Egypt’s preliminary GDP grew 5 per cent in January to March compared to 4.8pc in the same period a year earlier, according to a statement by the planning ministry yesterday.
The growth rate in the first quarter of the year exceeded previous expectations that pegged it at 4.6pc due to higher oil prices and disruptions in supply chains because of the Iran war.
Minister of Planning and Economic Development Ahmed Rostom highlighted strong growth across several non-oil sectors during the quarter.
The Suez Canal recorded growth of 23.6pc, while the restaurants and hotels sector expanded by 8.3pc and the construction sector grew by 5.6pc.
He also pointed to the continued gradual recovery in Suez Canal activity, noting that maritime traffic improved steadily, allowing the canal to maintain positive growth for the third consecutive quarter despite regional instability.
He added that non-oil manufacturing activity continued to post positive growth of 2.1pc.
Industrial production, reflected in the manufacturing index, recorded strong performance across several sub-sectors.

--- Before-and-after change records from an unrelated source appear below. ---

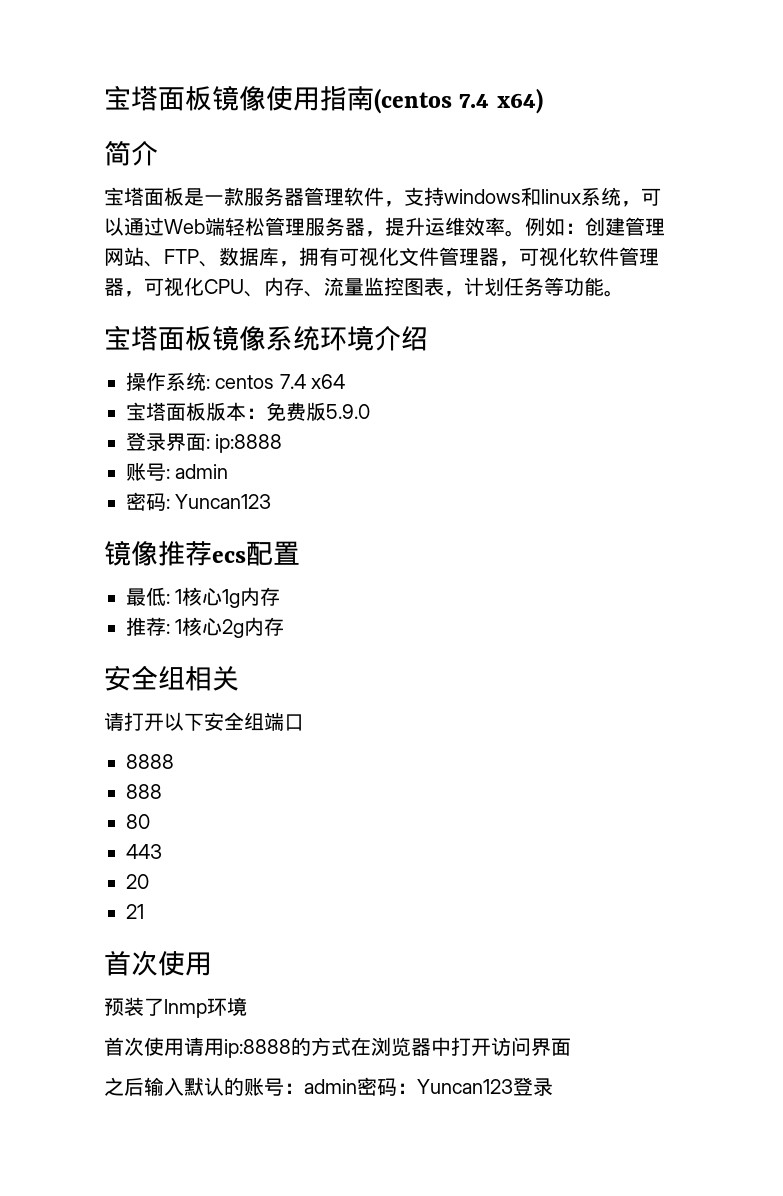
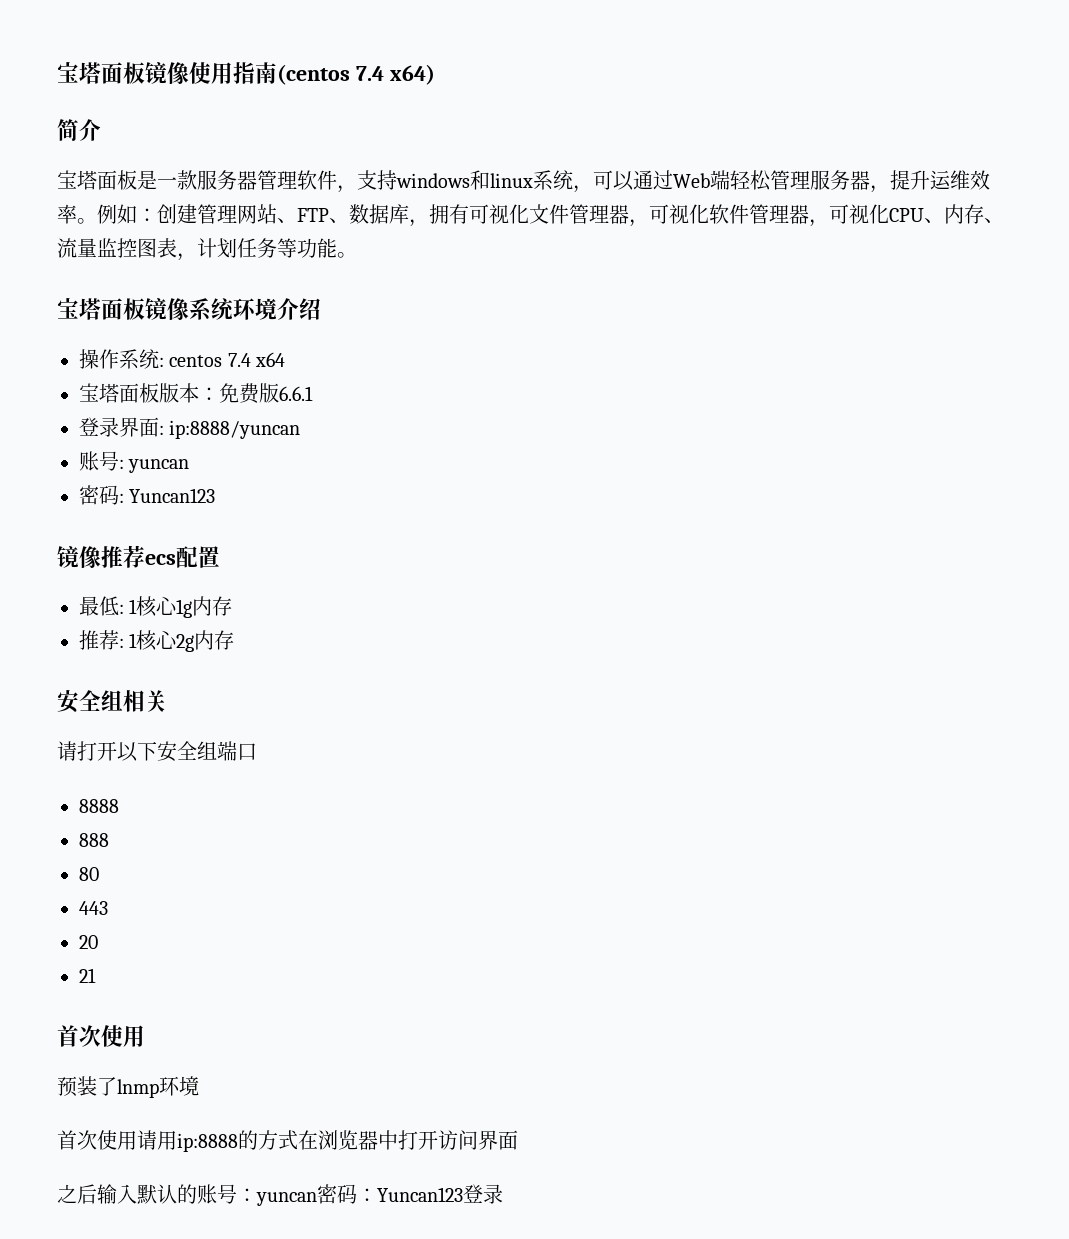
- 宝塔面板版本：免费版5.9.0
+ 宝塔面板版本：免费版6.6.1
- 登录界面: ip:8888
- 账号: admin
+ 登录界面: ip:8888/yuncan
+ 账号: yuncan
- 之后输入默认的账号：admin密码：Yuncan123登录
+ 之后输入默认的账号：yuncan密码：Yuncan123登录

Wood products grew by 60pc, motor vehicle manufacturing by 27pc, chemical industries by 10pc, and pharmaceuticals by 8pc, while both paper and food industries expanded by 4pc.
The minister also said the construction sector rebounded strongly during the quarter after contracting in the previous quarter, supported by ongoing infrastructure projects and urban expansion efforts.
He noted increased sales of iron and cement compared to the same period last year.